Ethics commission ratchets up fines for campaign violations

Boston Globe
Press Clips
Glenn Adams

The Associated Press

AUGUSTA, Maine --Maine's campaign oversight committee substantially increased fines Thursday for violations financial reporting, record-keeping and other election-spending rules during two publicly funded legislative races in 2004.

The Commission on Governmental Ethics and Election Practices also referred activities of four people involved in the races to the state attorney general's office for possible criminal investigation and prosecution.

The four-member commission fined Jessica Larlee of Minot a total of $15,500 -- $10,000 more than had been recommended by its staff -- for violations that occurred while Larlee served as treasurer in Sarah Trundy's House District 96 campaign.

The commission increased Larlee's fine after concluding that violations including impermissible use of campaign funds and failure to keep records and file reports were so egregious that the maximum fine was warranted, said Paul Lavin, assistant director of the agency.

The commission also levied a fine of $17,500 against Daniel Rogers of Lewiston for violations that occurred while he worked as campaign manager in Julia St. James' Senate District 14 campaign.
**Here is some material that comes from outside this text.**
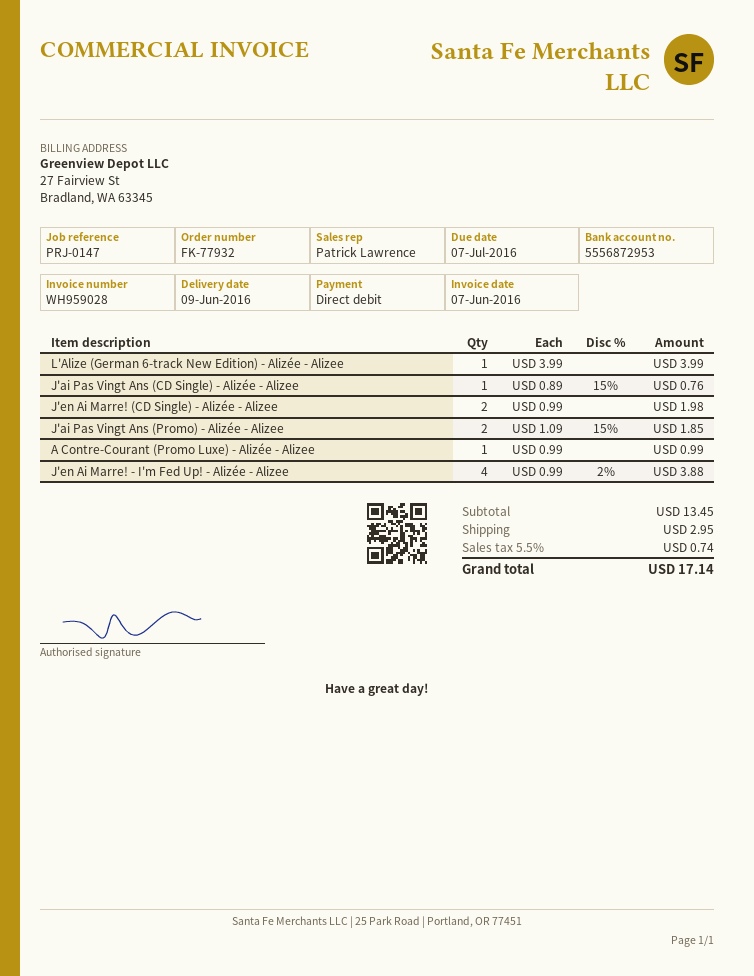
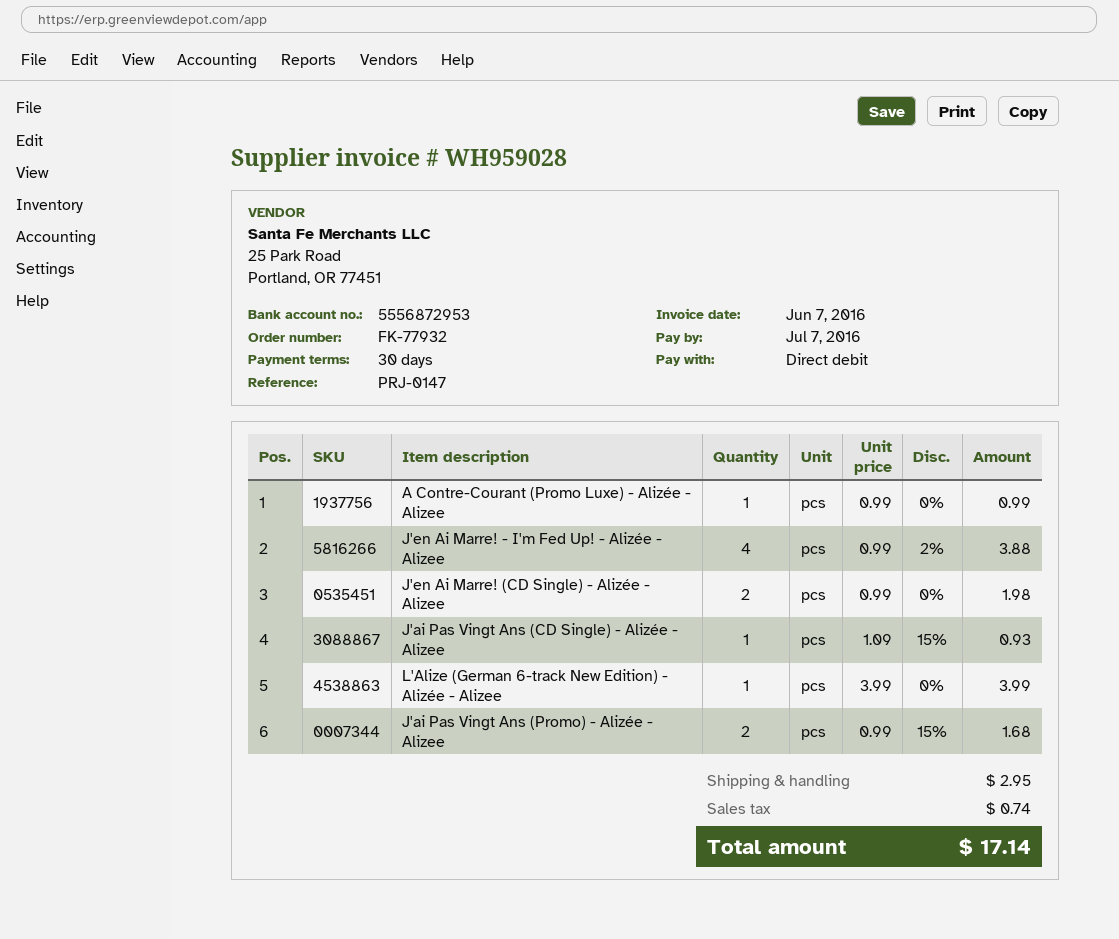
J'ai Pas Vingt Ans (CD Single) - Alizée - Alizee: 1 x 0.89 - 15% = 0.76 -> 1 x 1.09 - 15% = 0.93
J'ai Pas Vingt Ans (Promo) - Alizée - Alizee: 2 x 1.09 - 15% = 1.85 -> 2 x 0.99 - 15% = 1.68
The fine approved Thursday is $5,000 more than the staff's recommendation.

The commission increased the fine after determining that Rogers used public funds for non-campaign purposes while working for the Hartford resident's campaign. St. James ran as a candidate of the unofficial Fourth Branch Party.
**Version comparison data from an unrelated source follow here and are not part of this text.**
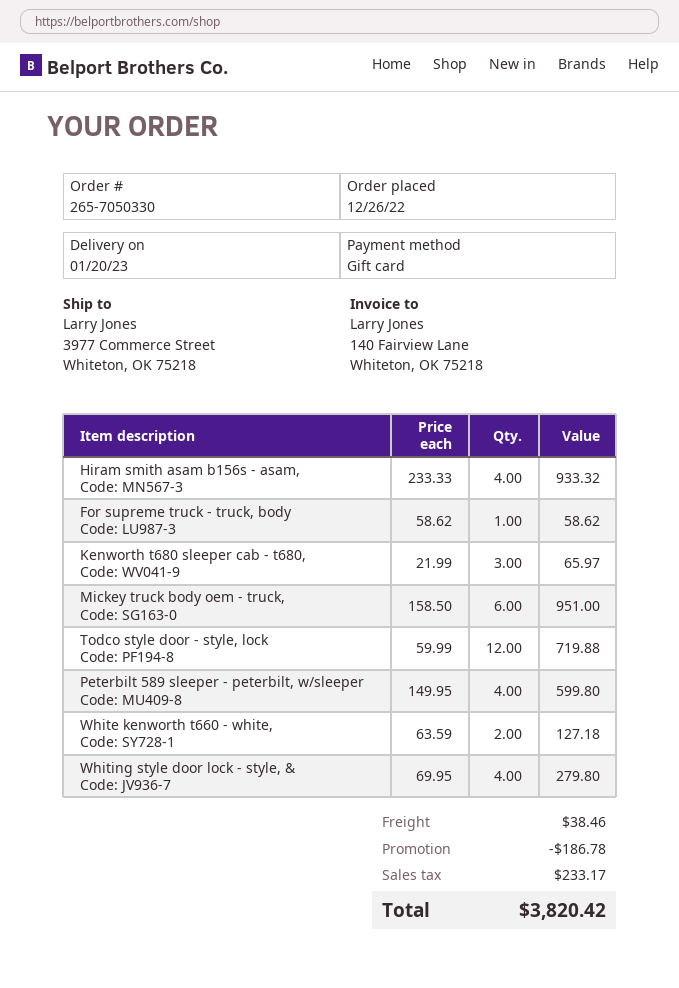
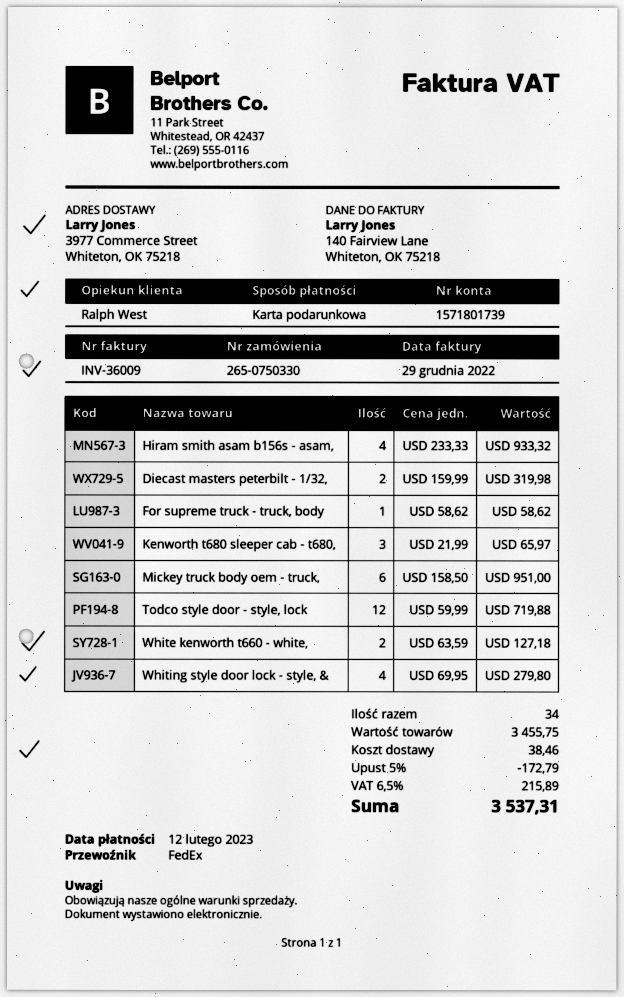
order number: 265-7050330 -> 265-0750330
Peterbilt 589 sleeper - peterbilt, w/sleeper: 4 x 149.95 = 599.80 -> none
Diecast masters peterbilt - 1/32,: none -> 2 x 159.99 = 319.98
discount: 186.78 -> 172.79
tax: 233.17 -> 215.89
total: 3820.42 -> 3537.31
In addition, the commission fined Rogers $200 for his part in producing and distributing a bogus mailing before a February 2004 special election in Biddeford. A campaign postcard claimed that the Democratic nominee had received the endorsement of a fictitious group called the Coalition for Homosexual Marriage in Maine.

The commission reduced the $5,000 fine that was recommended to $200 on the basis of its more narrow interpretation of the law applying to the case, said Lavin.

The fines finalized Thursday can be appealed, said Lavin.

The fines and assessments resulted from violations that occurred in unsuccessful legislative races in which financing through Maine's taxpayer-financed Clean Election Fund had been authorized.

Clean Election money is available to candidates who qualify by collecting required minimums in small donations from supporters. Public funds are then apportioned to so-called "clean" candidates, who receive specified initial amounts and can obtain more money based on what their opponents spend.

But an investigation by the ethics commission revealed anything but clean bookkeeping and sound financial practices in the two Senate and House races. The commission was told of misplaced receipts, checks written for services never provided and theft of campaign property during a hearing probing activities in the Senate race.

On Thursday, the commission accepted its staff's recommendation that St. James repay the Clean Election Fund $11,088 which her campaign failed to account for. St. James has claimed she only failed to account for $4,500.

The commission also increased a proposed fine of $12,000 against St. James to $13,000 for filing of inadequate reports. The commission went along with the staff recommendation to fine Trundy, a Minot resident who ran as a Green party candidate, $500.

But Trundy was ordered to repay the Clean Election Fund $2,981, the cost of campaign mailings for which the commission found insufficient supporting documentation.

None of those involved in the campaign activities attended Thursday's meeting. It was postponed from Dec. 16 after Rogers requested that the meeting be held later so he could attend, said Lavin.